Genet P, Pulik M, Lionnet F, Bremont C
Service d'Hématologie, Hôpital Victor Dupouy, Argenteuil.
Ann Endocrinol (Paris). 1994;55(1):39-42.
Agranulocytosis is the most serious problem, potentially fatal, that can occur during antithyroid drug therapy. The use of hematopoietic growth factors is an attractive approach to reduce the period of this drug-induced neutropenia. We report two cases of severe antithyroid drug-related agranulocytosis (granulocyte count < 0.1 x 10(9)/L) treated with Granulocyte Colony-Stimulating Factor (G-CSF) or Granulocyte-Macrophage Colony-Stimulating Factor (GM-CSF). The delay to observe a granulocyte count superior to 1 x 10(9)/L was respectively 1 and 5 days. Our results, with others, clearly show that hematopoietic growth factors are effective in severe antithyroid drug-induced agranulocytosis.

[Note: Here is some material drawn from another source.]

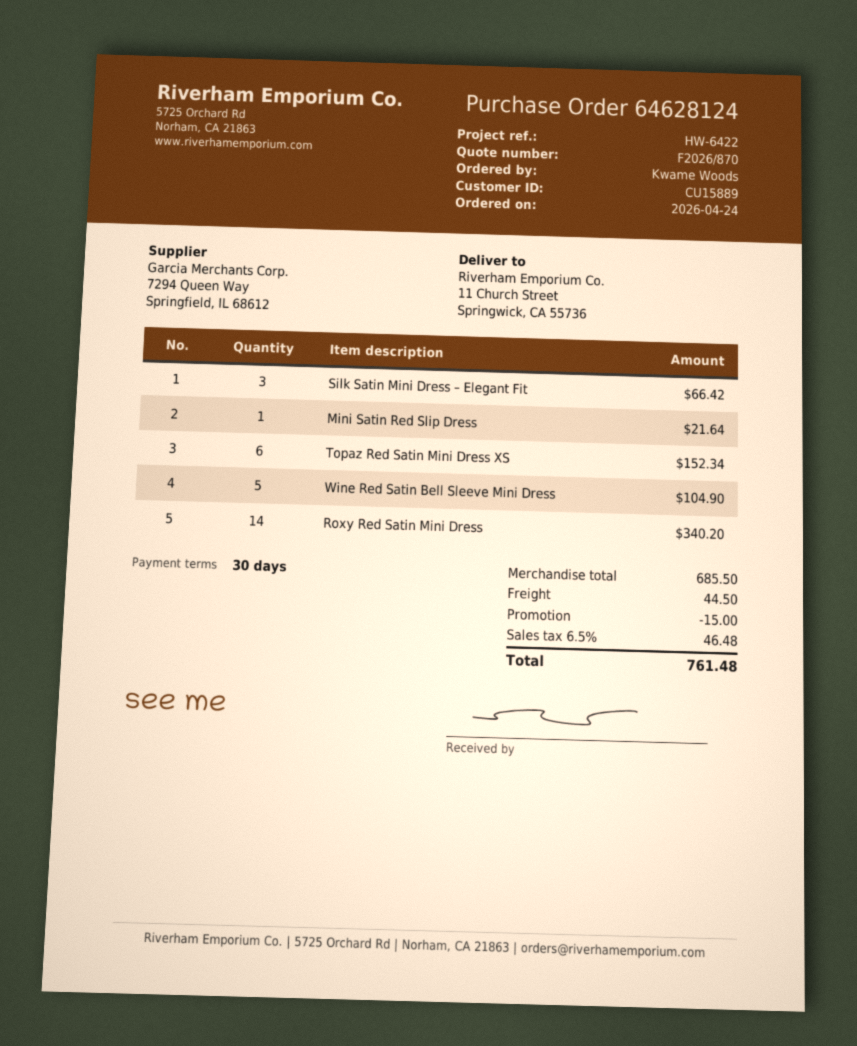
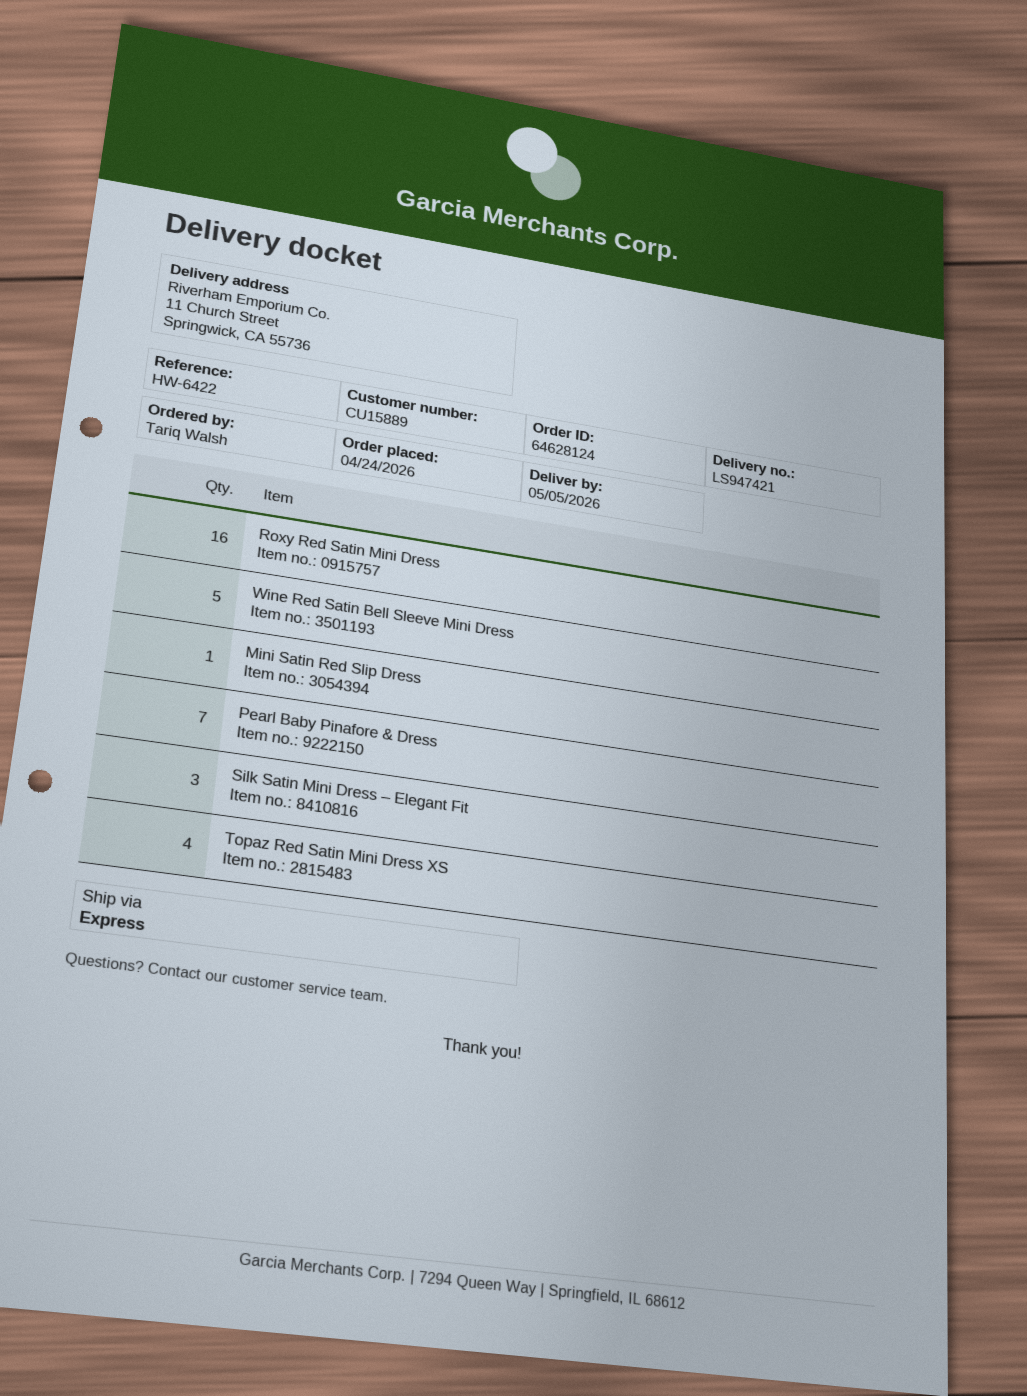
ordered by: Kwame Woods -> Tariq Walsh
Topaz Red Satin Mini Dress XS: 6 -> 4
Roxy Red Satin Mini Dress: 14 -> 16
Pearl Baby Pinafore & Dress: none -> 7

粒细胞缺乏症是抗甲状腺药物治疗期间可能发生的最严重问题,有潜在致命风险。使用造血生长因子是缩短这种药物诱导的中性粒细胞减少期的一种有吸引力的方法。我们报告了两例严重的抗甲状腺药物相关性粒细胞缺乏症(粒细胞计数<0.1×10⁹/L)患者,分别用粒细胞集落刺激因子(G-CSF)或粒细胞-巨噬细胞集落刺激因子(GM-CSF)进行治疗。粒细胞计数升至高于1×10⁹/L的延迟时间分别为1天和5天。我们的结果与其他研究结果清楚地表明,造血生长因子对严重的抗甲状腺药物诱导的粒细胞缺乏症有效。